Instructions to follow: Reprint each record exactly. Pictures are not reprinted.

Web interface edit records:
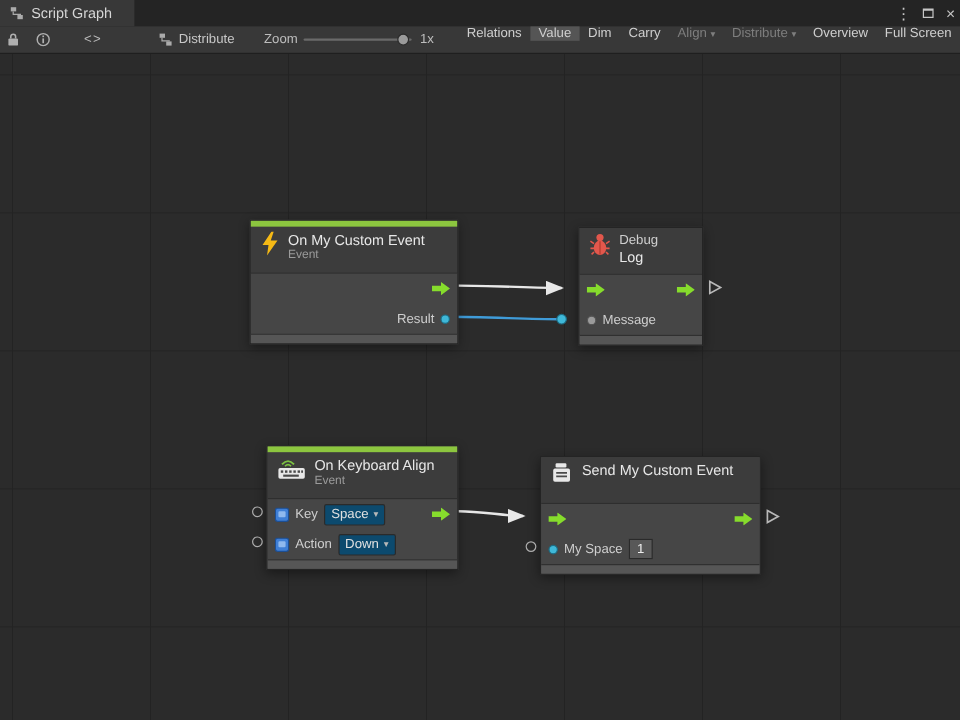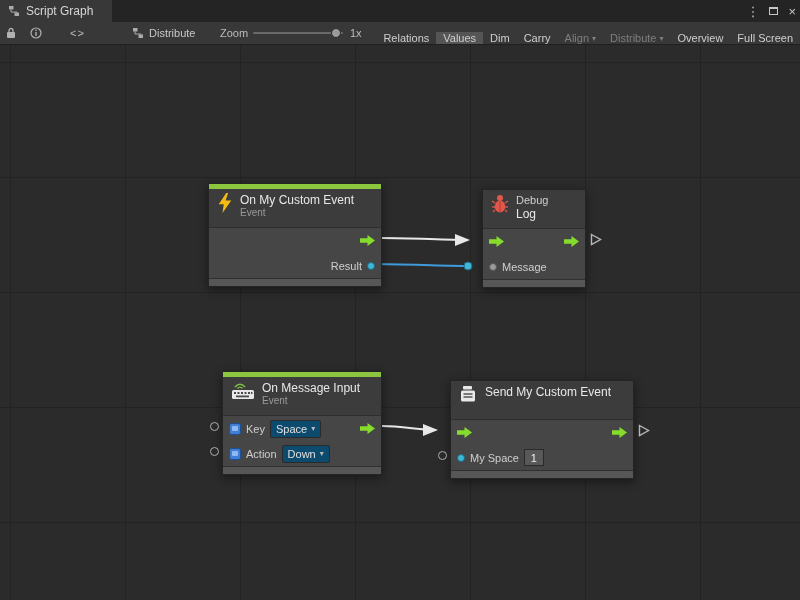"Relations" .tb-right { align-items: flex-end -> flex-start }
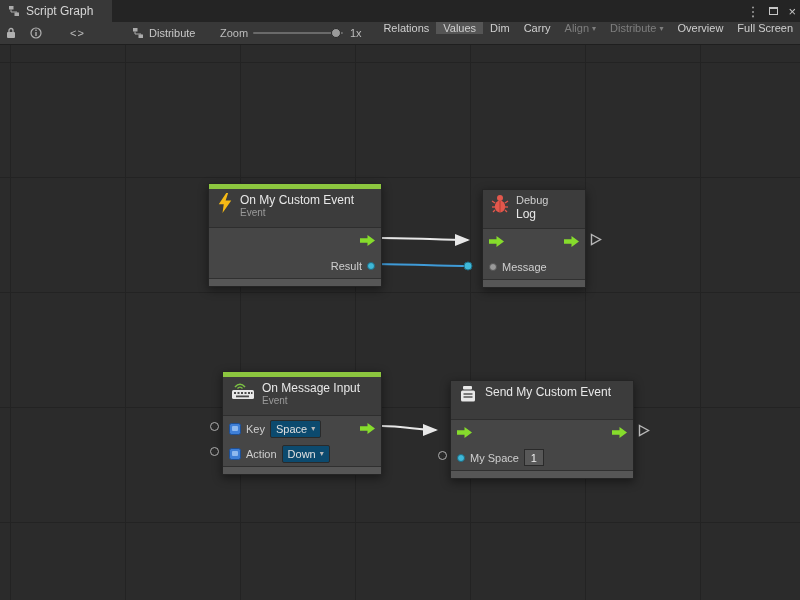"Values" span { text: Values -> Value }
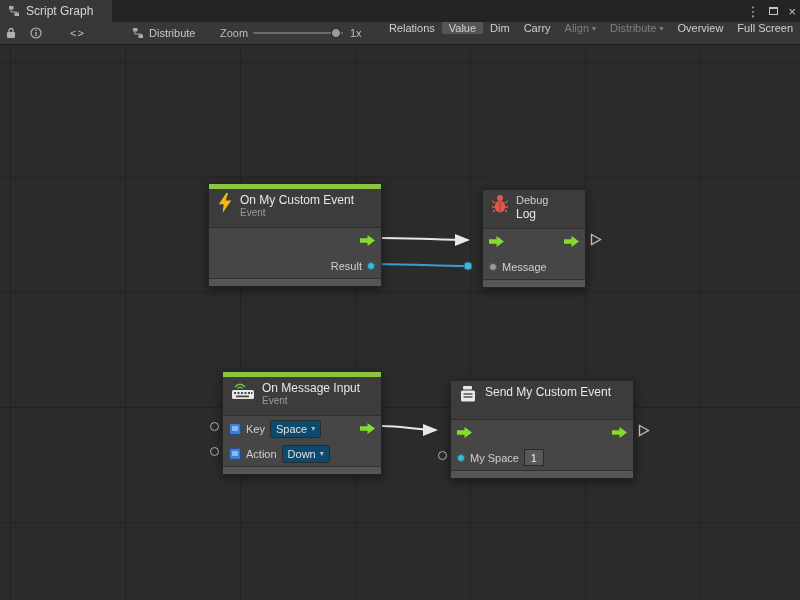"On Message Input" div.ntitle { text: Message Input -> Keyboard Align }
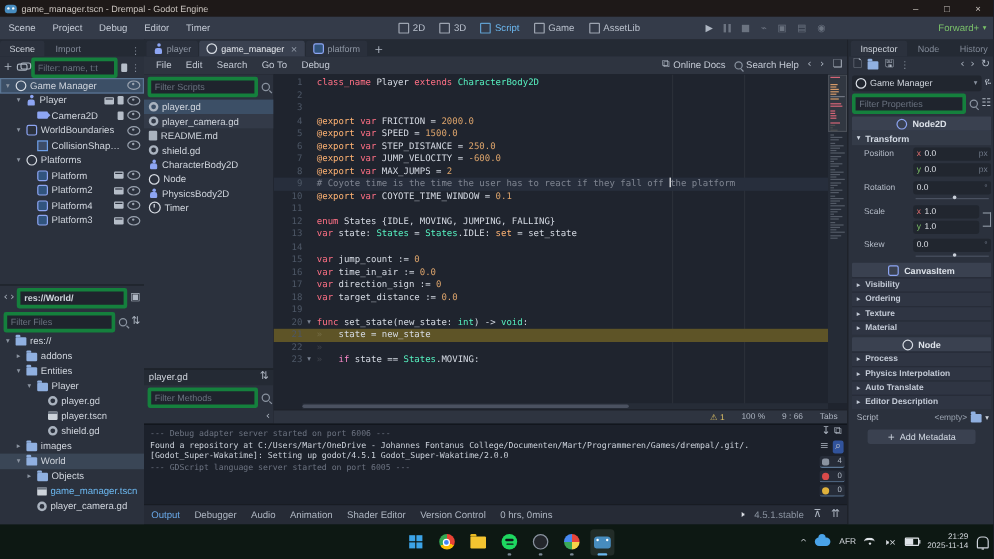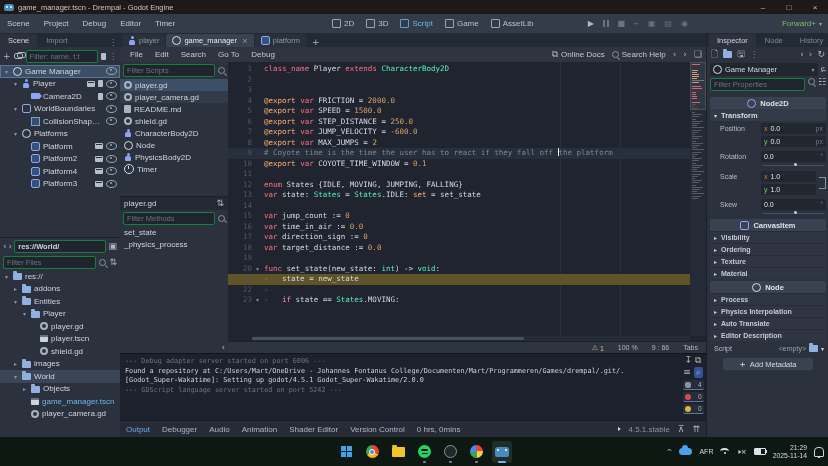"Filter: name, t:t" input { border: 1px solid #15803d -> 3px solid #15803d }
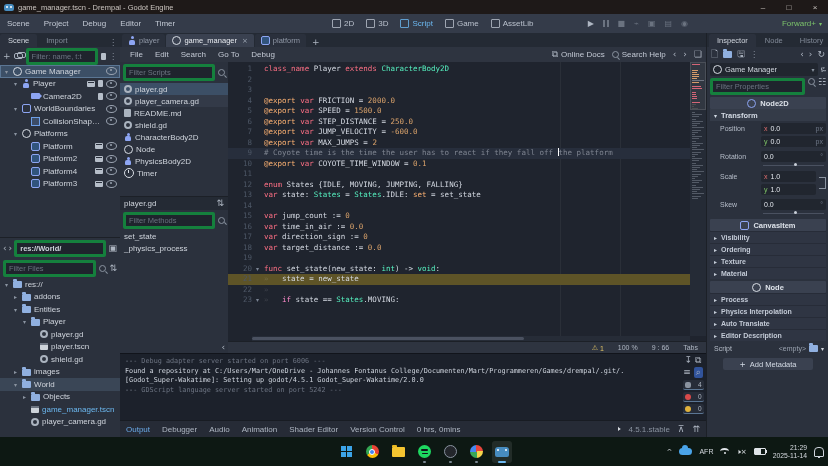"Filter Properties" #prop-filter { align-items: none -> center }
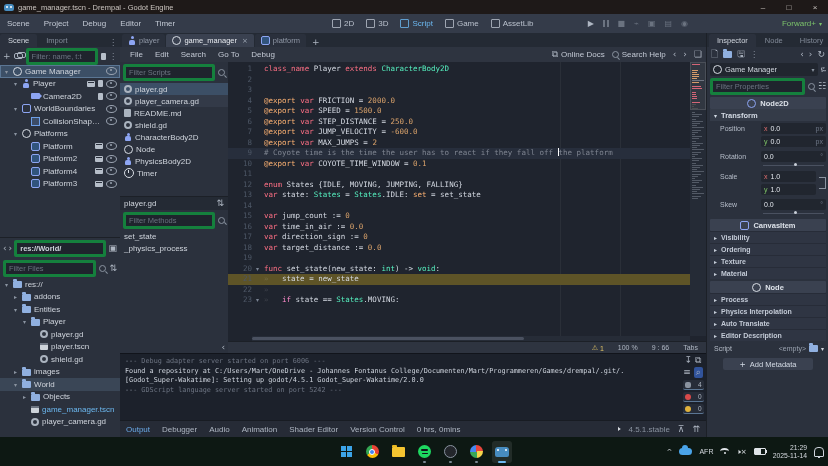"set_state" div { html: <div> <div> <span>set_state</span> </div> <div> <span>_physics_process</span> </div> </div> -> none }
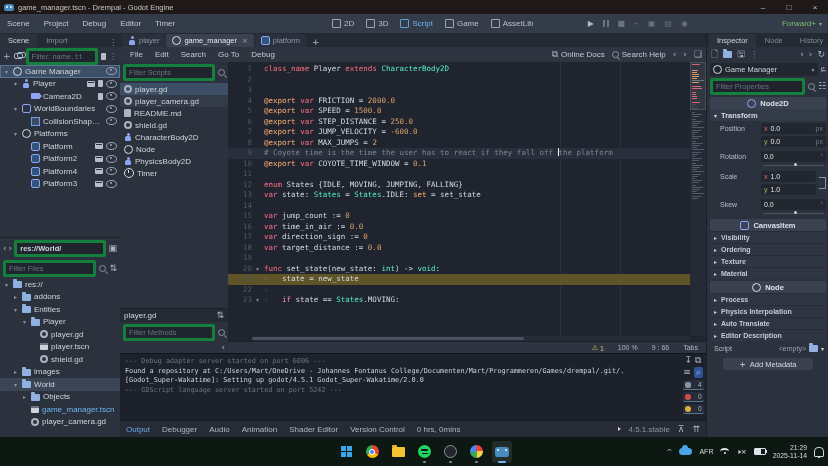"--- GDScript language server started" div.olog { text: 5242 -> 6005 }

Output for this task:
"Relations" .tb-right { align-items: flex-end -> flex-start }
"Values" span { text: Values -> Value }
"On Message Input" div.ntitle { text: Message Input -> Keyboard Align }
"Filter: name, t:t" input { border: 1px solid #15803d -> 3px solid #15803d }
"Filter Properties" #prop-filter { align-items: none -> center }
"set_state" div { html: <div> <div> <span>set_state</span> </div> <div> <span>_physics_process</span> </div> </div> -> none }
"--- GDScript language server started" div.olog { text: 5242 -> 6005 }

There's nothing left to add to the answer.